[Problem to work on] Copy all lines in the data that contain the string "column".

[Provided entries — start]

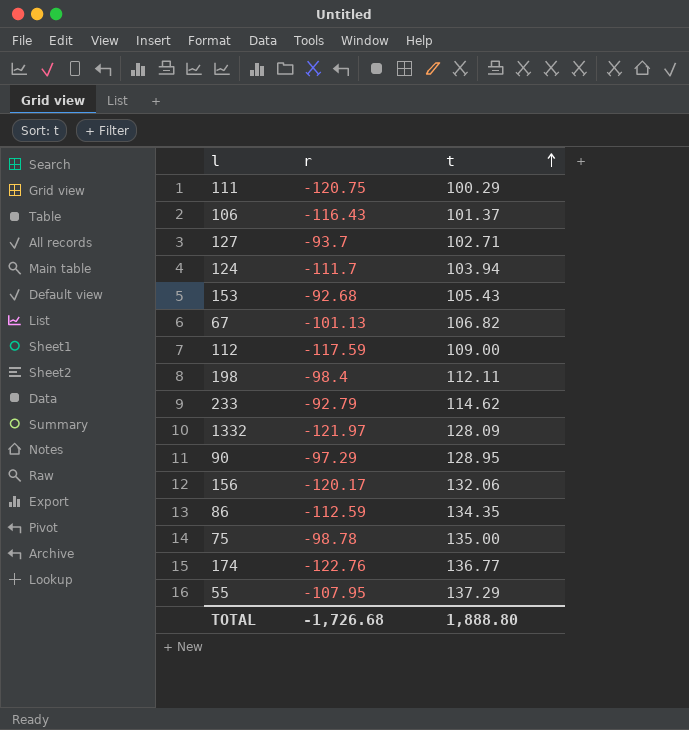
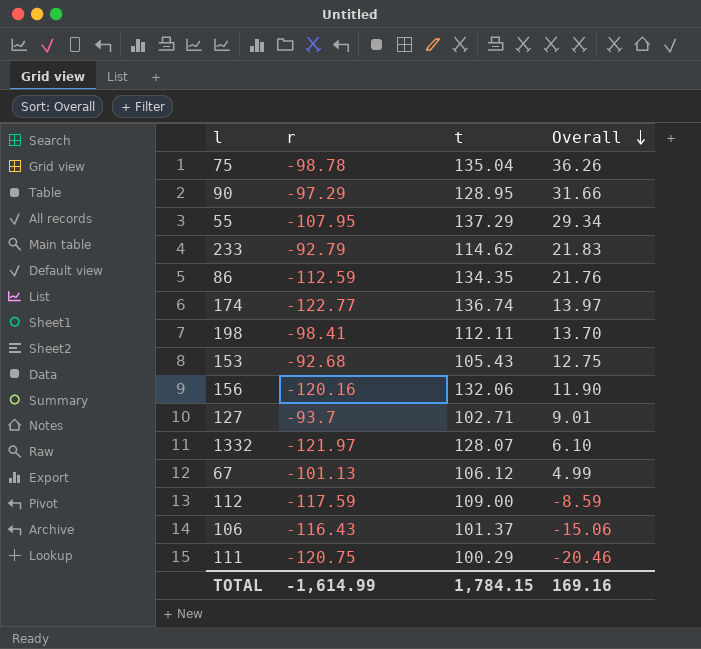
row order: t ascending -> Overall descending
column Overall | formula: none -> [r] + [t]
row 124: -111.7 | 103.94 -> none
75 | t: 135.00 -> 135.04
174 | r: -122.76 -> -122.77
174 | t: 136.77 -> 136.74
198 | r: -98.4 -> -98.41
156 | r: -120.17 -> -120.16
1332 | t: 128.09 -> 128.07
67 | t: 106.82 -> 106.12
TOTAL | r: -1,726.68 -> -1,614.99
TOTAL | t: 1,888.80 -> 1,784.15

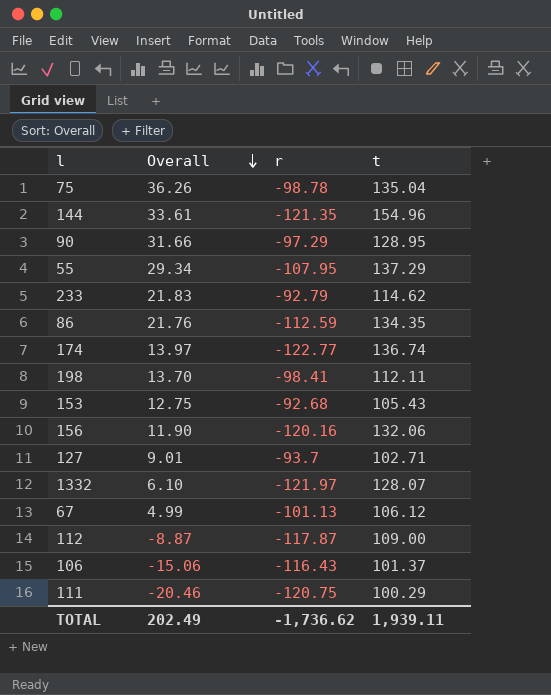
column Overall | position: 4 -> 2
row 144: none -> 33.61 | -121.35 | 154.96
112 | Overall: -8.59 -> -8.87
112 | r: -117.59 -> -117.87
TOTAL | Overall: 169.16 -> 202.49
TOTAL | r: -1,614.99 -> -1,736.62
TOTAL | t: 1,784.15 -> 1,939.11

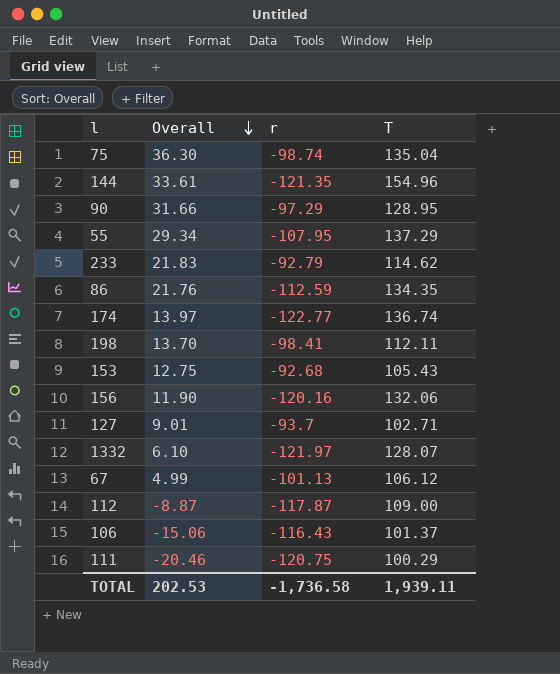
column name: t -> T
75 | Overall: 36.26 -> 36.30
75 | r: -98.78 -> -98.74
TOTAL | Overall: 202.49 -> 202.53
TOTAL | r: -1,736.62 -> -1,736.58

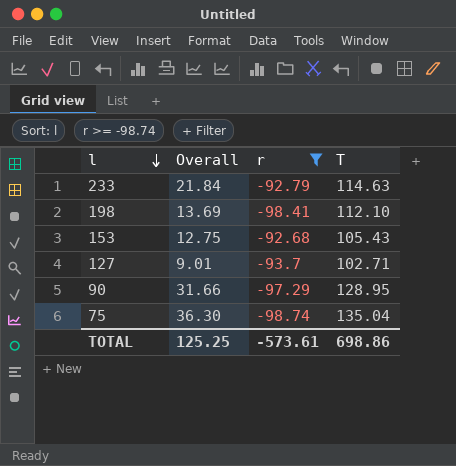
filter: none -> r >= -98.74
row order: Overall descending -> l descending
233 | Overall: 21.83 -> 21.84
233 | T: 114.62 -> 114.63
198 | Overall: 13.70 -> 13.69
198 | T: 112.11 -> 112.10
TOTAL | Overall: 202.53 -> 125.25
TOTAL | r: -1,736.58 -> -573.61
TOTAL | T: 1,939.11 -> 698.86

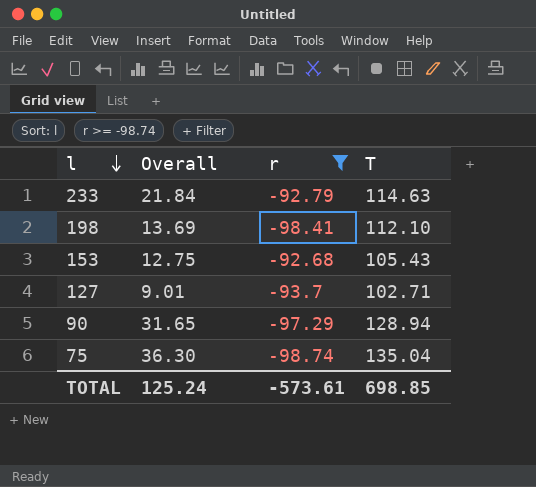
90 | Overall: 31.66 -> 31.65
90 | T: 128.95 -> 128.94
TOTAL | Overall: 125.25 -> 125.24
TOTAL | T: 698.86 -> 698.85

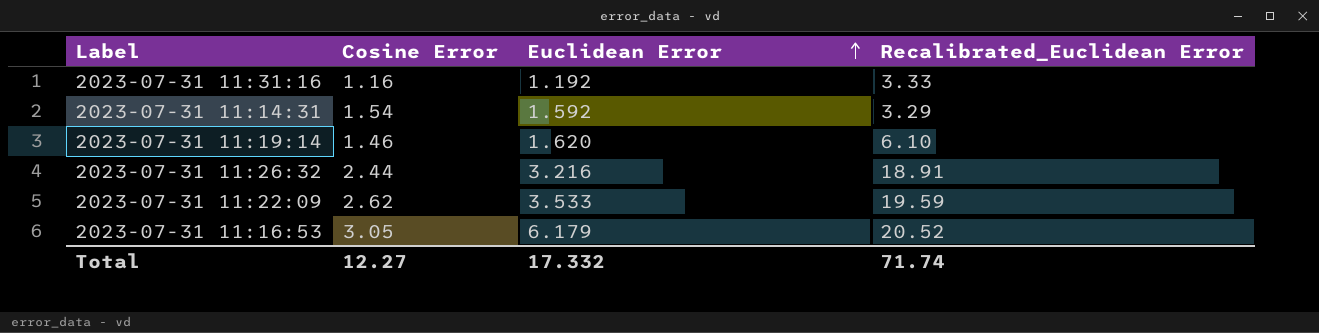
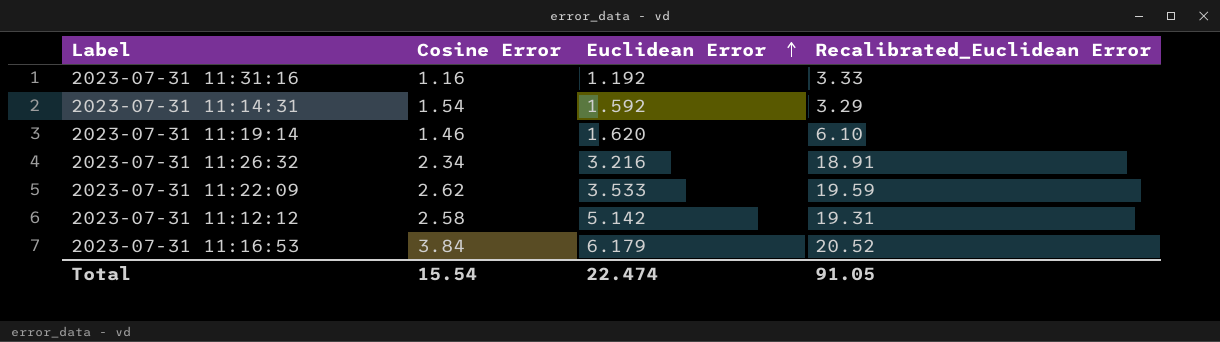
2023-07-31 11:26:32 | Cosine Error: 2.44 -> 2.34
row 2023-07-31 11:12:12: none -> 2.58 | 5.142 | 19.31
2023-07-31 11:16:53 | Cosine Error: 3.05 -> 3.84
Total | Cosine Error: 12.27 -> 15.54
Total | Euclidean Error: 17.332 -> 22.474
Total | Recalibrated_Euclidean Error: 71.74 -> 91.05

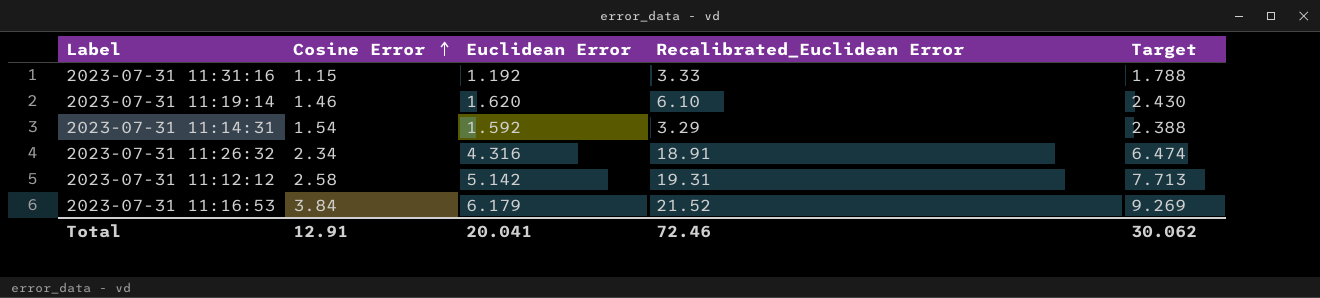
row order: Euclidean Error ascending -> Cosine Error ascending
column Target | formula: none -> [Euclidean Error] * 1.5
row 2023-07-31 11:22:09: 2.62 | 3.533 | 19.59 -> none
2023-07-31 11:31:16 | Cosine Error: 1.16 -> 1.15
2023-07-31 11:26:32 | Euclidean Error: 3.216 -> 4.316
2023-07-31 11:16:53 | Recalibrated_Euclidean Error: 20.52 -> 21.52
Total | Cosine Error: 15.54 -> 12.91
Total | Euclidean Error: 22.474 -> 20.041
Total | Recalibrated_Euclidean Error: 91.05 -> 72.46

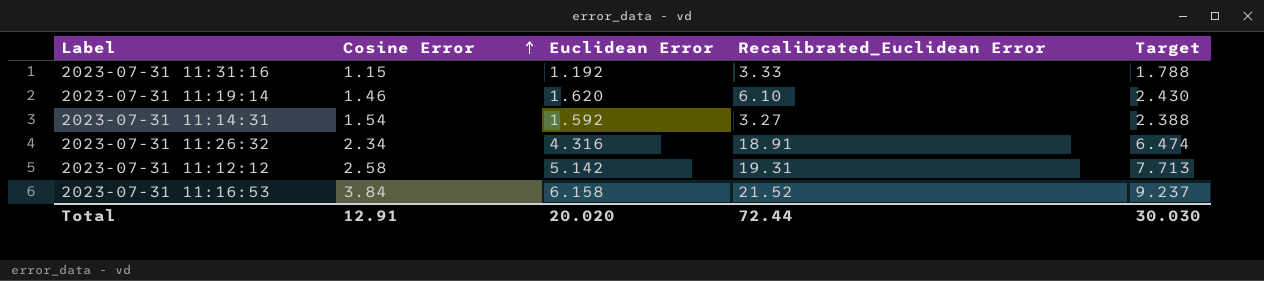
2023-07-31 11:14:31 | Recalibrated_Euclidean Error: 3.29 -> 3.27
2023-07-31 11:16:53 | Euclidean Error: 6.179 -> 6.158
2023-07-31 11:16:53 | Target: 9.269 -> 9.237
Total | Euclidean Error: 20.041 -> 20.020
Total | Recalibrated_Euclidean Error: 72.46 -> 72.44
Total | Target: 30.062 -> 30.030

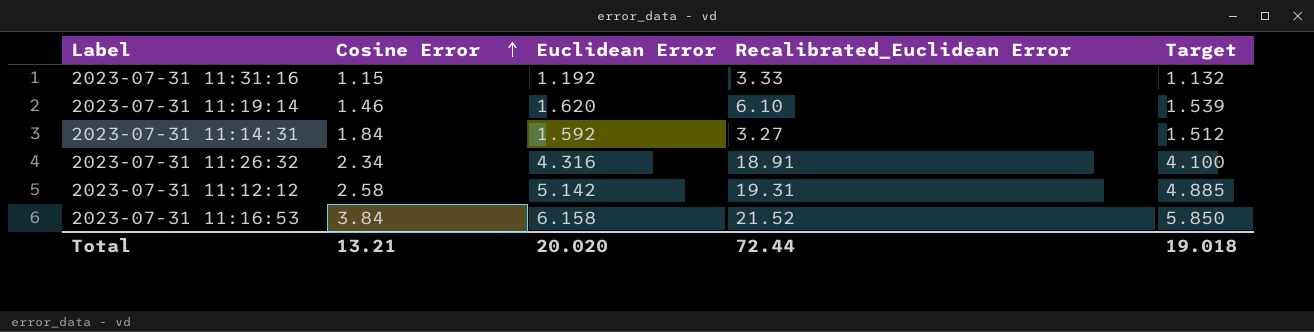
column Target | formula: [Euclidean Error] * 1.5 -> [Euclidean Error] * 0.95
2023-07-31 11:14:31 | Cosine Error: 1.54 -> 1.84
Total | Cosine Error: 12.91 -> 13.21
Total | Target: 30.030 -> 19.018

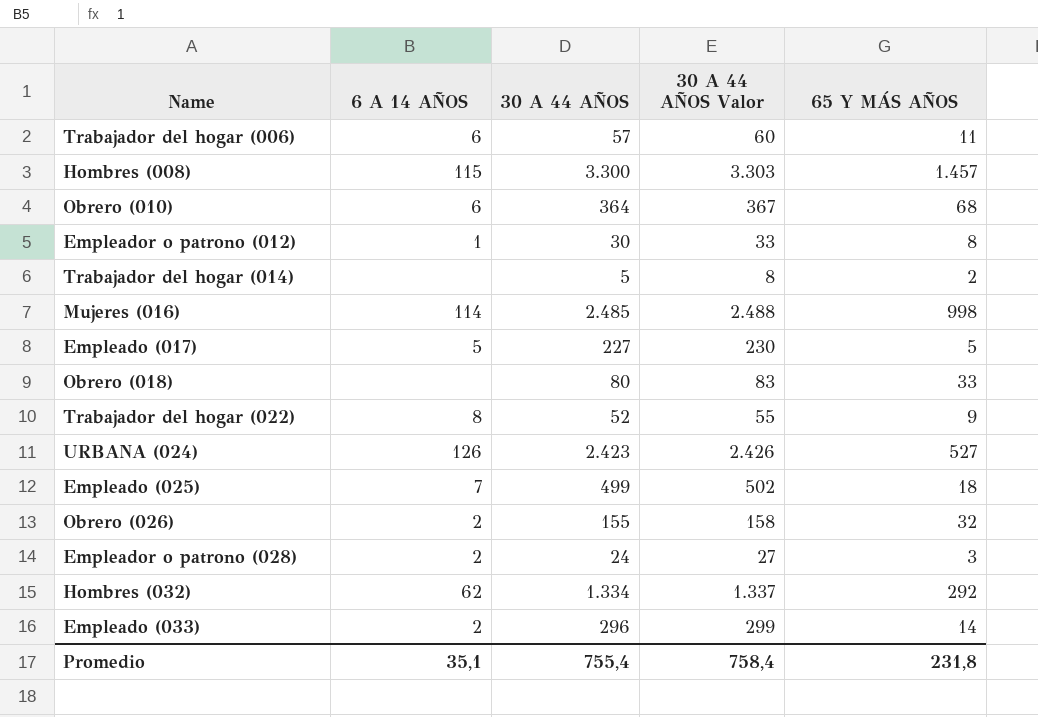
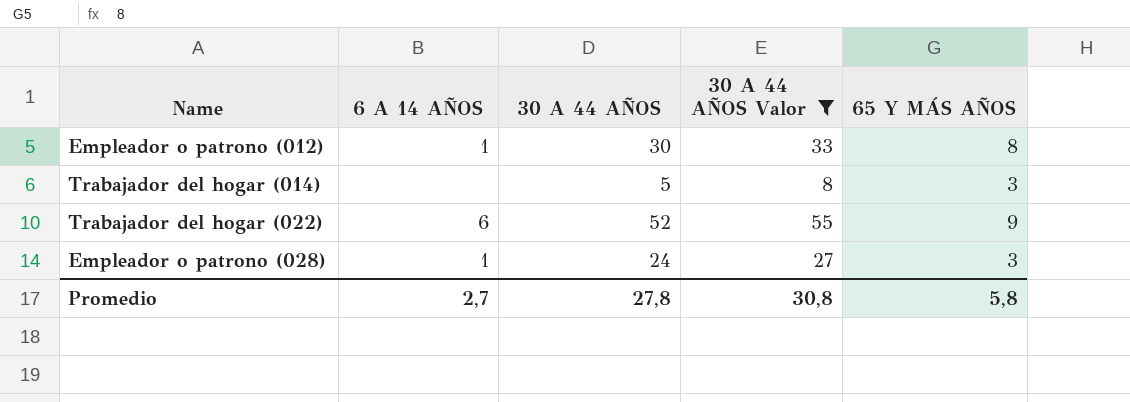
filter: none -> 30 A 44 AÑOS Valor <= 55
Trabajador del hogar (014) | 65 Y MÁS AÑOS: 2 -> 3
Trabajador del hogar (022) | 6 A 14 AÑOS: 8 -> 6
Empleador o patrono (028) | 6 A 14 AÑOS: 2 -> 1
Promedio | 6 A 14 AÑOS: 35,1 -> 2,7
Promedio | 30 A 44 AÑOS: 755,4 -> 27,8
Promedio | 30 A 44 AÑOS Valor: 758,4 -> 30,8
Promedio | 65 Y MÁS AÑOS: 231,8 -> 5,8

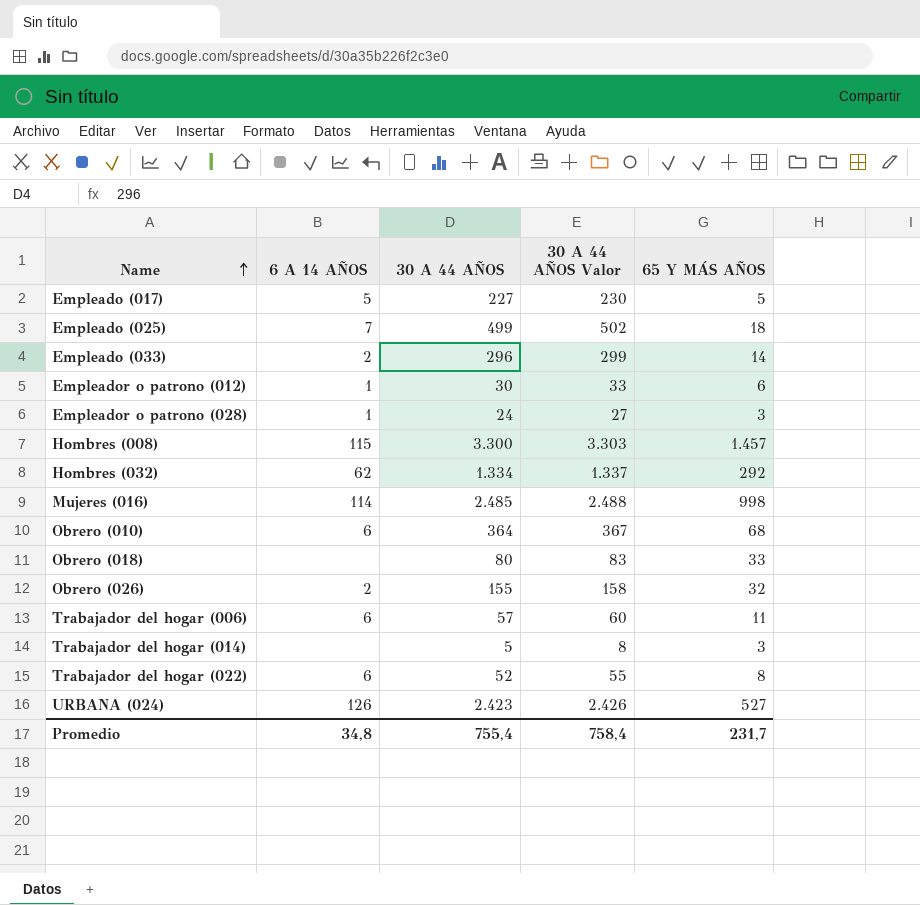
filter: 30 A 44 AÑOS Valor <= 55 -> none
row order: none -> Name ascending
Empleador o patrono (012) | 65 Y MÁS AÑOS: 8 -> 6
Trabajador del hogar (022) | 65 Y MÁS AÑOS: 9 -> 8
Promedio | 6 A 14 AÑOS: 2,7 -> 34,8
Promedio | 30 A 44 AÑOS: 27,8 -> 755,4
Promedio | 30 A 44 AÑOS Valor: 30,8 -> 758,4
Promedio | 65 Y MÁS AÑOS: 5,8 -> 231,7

[Provided entries — finish]

[Reply]
column Overall | formula: none -> [r] + [t]
column Overall | position: 4 -> 2
column name: t -> T
column Target | formula: none -> [Euclidean Error] * 1.5
column Target | formula: [Euclidean Error] * 1.5 -> [Euclidean Error] * 0.95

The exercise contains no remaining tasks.